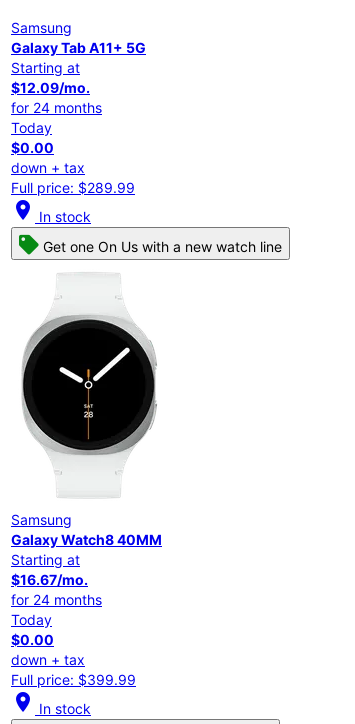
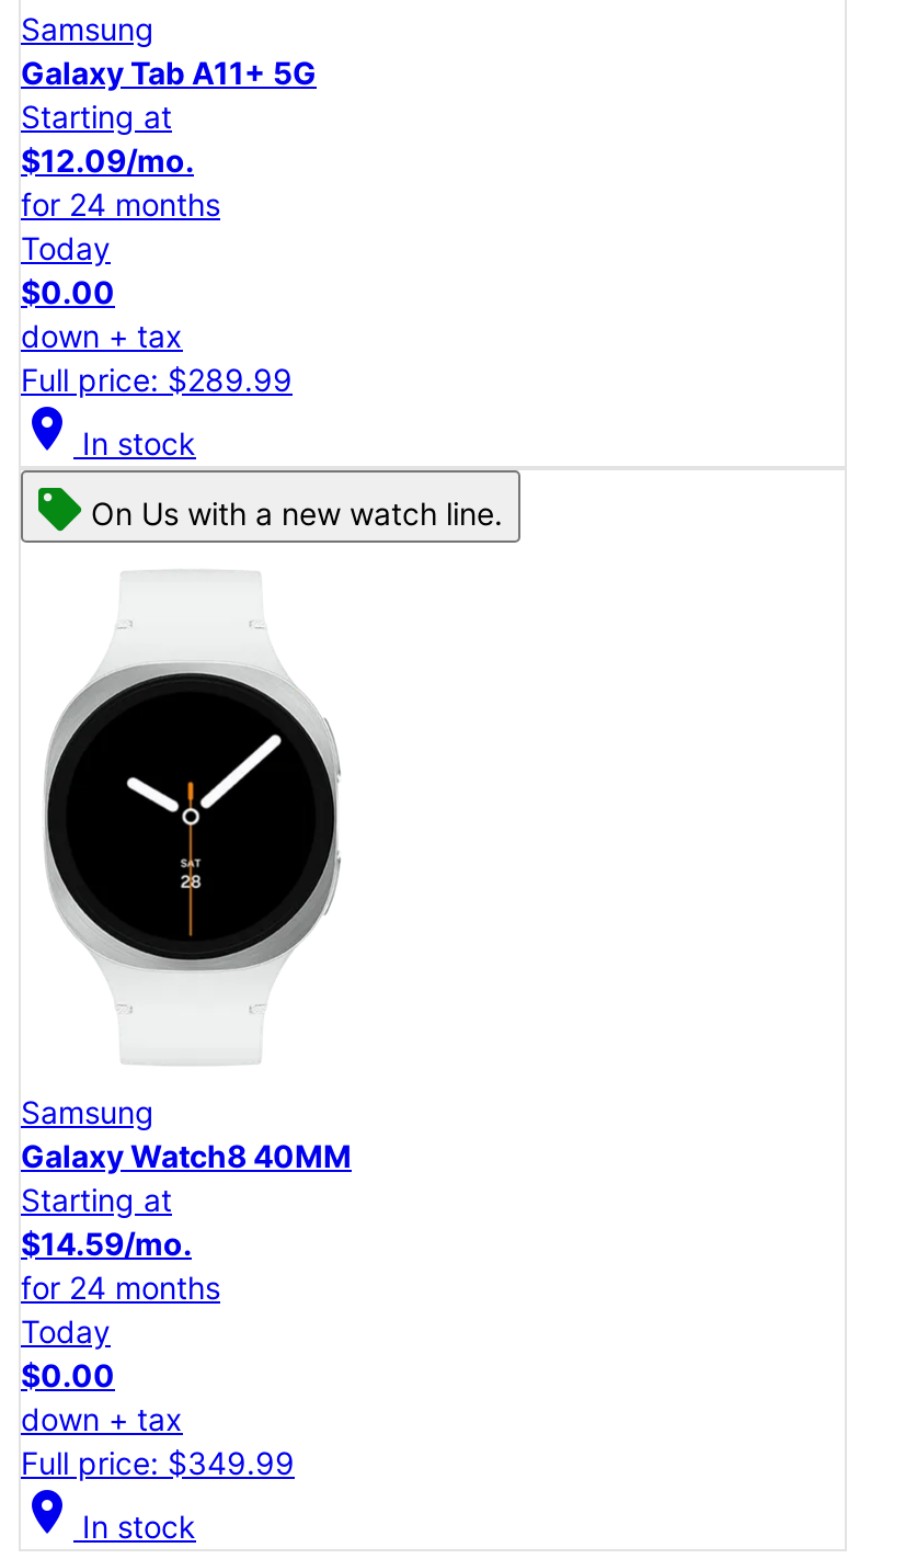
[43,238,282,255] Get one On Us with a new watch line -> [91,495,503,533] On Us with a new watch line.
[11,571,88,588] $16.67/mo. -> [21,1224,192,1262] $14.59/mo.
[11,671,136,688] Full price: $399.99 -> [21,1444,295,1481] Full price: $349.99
--
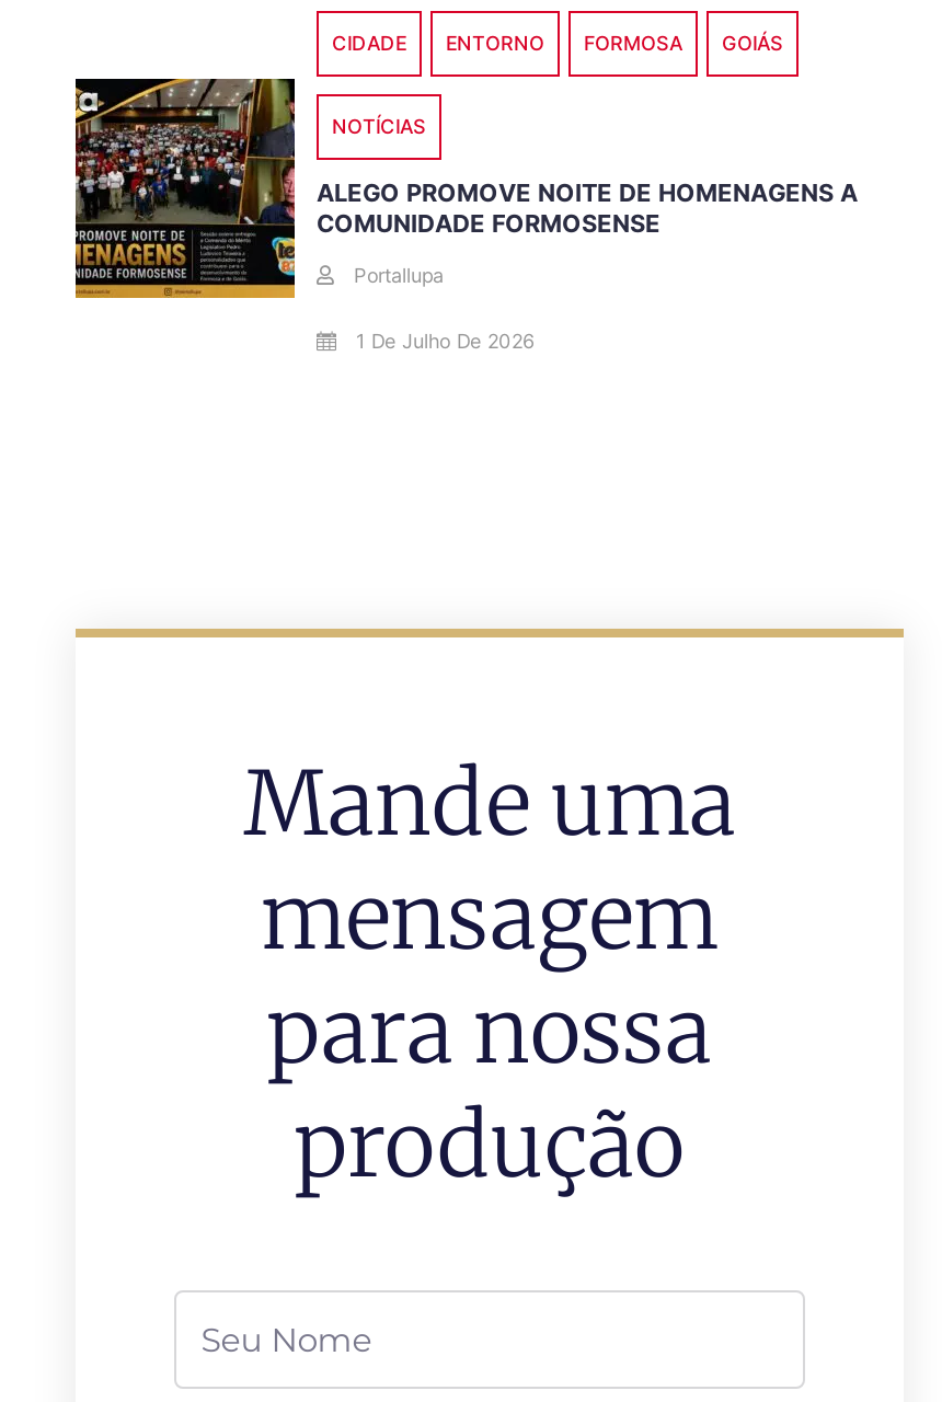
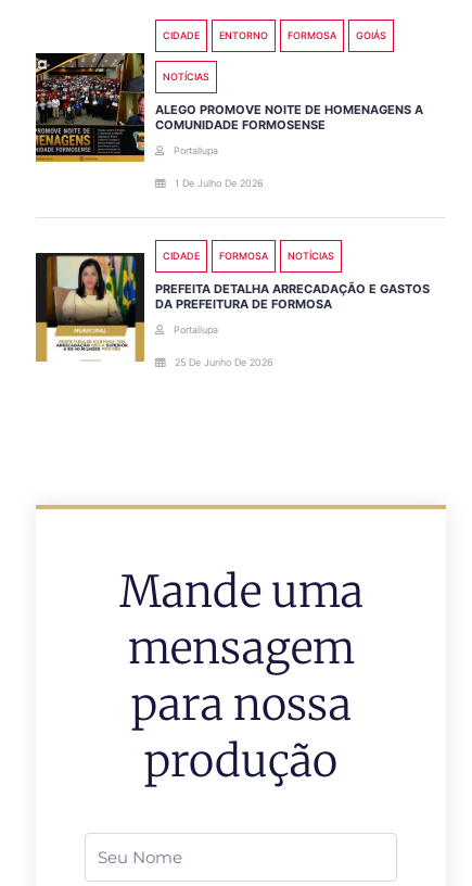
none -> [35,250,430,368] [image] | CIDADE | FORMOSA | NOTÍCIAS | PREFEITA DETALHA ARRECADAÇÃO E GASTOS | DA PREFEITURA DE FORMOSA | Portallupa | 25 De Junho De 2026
==
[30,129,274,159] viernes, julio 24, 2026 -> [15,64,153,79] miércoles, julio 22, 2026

▸ Exercise directions
Copy out, word for word, the part of the entries above that begins at the line with "[43,238,282,255] Get one" and ends at the line with "[11,671,136,688] Full price: $399.99", including both.

▸ Exercise output
[43,238,282,255] Get one On Us with a new watch line -> [91,495,503,533] On Us with a new watch line.
[11,571,88,588] $16.67/mo. -> [21,1224,192,1262] $14.59/mo.
[11,671,136,688] Full price: $399.99 -> [21,1444,295,1481] Full price: $349.99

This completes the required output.